━━━ Source records ━━━
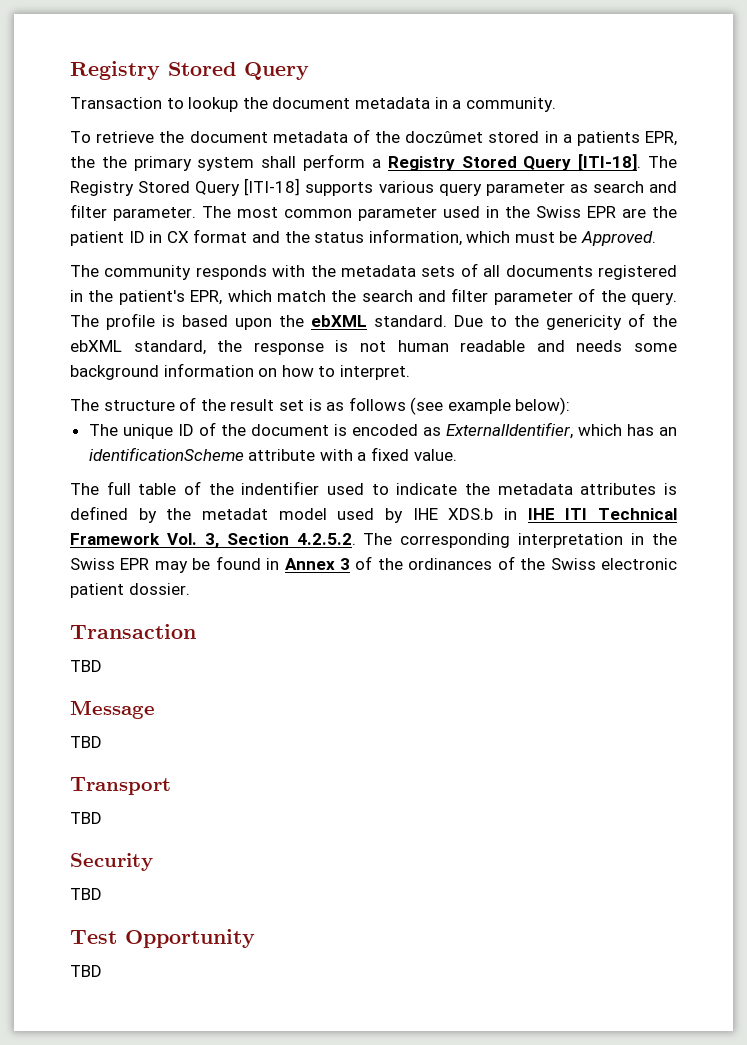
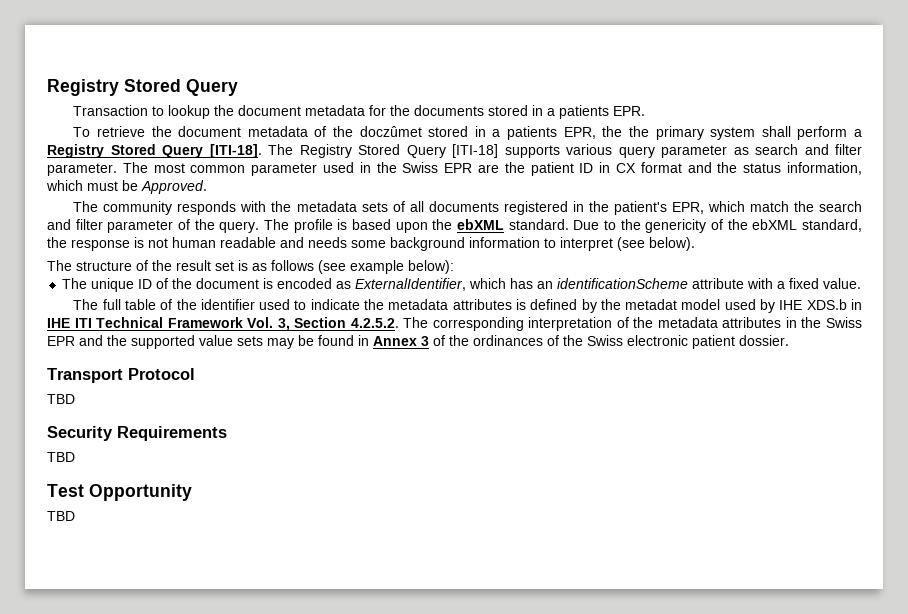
[434,97,556,112] in a community. -> [369,105,646,119] for the documents stored in a patients EPR.
[258,365,410,380] on how to interpret. -> [544,237,695,251] to interpret (see below).
[241,481,320,495] indentifier -> [200,299,255,310] identifier
[631,533,677,545] [70,558,150,570] in the Swiss EPR -> [616,317,862,328] [47,335,263,349] of the metadata attributes in the Swiss EPR and the supported value sets
[70,624,196,639] [70,660,102,672] [70,700,155,719] [70,736,102,748] // Transaction // TBD // Message // TBD -> (789, 340) none
(171, 786) none -> [128,368,195,380] Protocol
(153, 862) none -> [117,426,227,441] Requirements

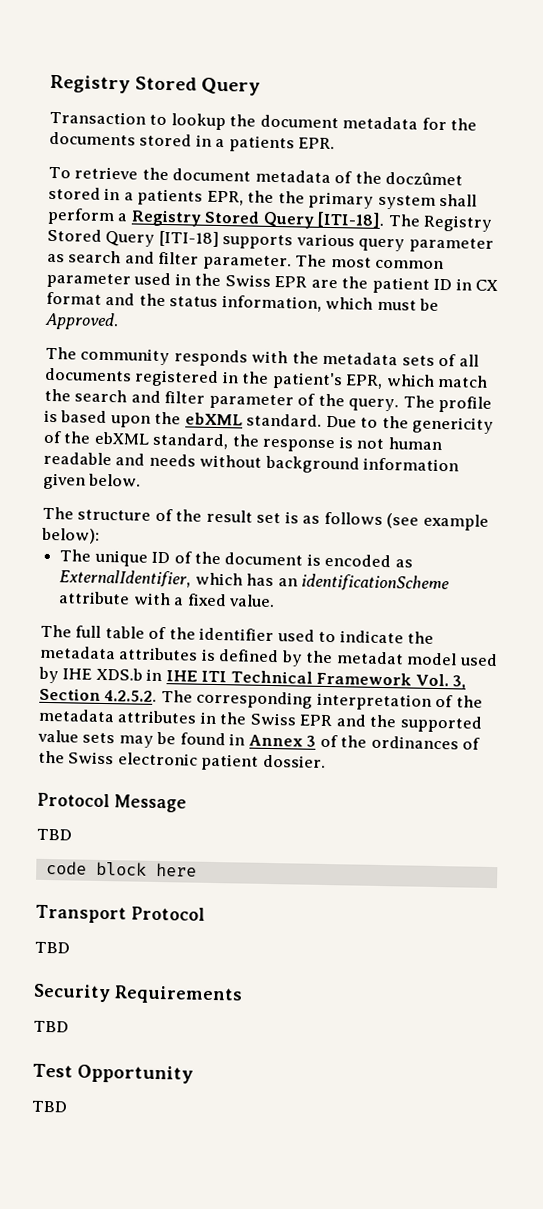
[351,240,386,248] some -> [199,454,263,468] without
[544,237,695,251] to interpret (see below). -> [43,472,142,490] given below.
(789, 340) none -> [37,792,187,813] [36,828,72,841] [45,860,197,877] // Protocol Message // TBD // code block here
━━━
== Prompt ==
Please copy the entries in full. Leave each image out.

== Exercise result ==
[434,97,556,112] in a community. -> [369,105,646,119] for the documents stored in a patients EPR.
[258,365,410,380] on how to interpret. -> [544,237,695,251] to interpret (see below).
[241,481,320,495] indentifier -> [200,299,255,310] identifier
[631,533,677,545] [70,558,150,570] in the Swiss EPR -> [616,317,862,328] [47,335,263,349] of the metadata attributes in the Swiss EPR and the supported value sets
[70,624,196,639] [70,660,102,672] [70,700,155,719] [70,736,102,748] // Transaction // TBD // Message // TBD -> (789, 340) none
(171, 786) none -> [128,368,195,380] Protocol
(153, 862) none -> [117,426,227,441] Requirements

[351,240,386,248] some -> [199,454,263,468] without
[544,237,695,251] to interpret (see below). -> [43,472,142,490] given below.
(789, 340) none -> [37,792,187,813] [36,828,72,841] [45,860,197,877] // Protocol Message // TBD // code block here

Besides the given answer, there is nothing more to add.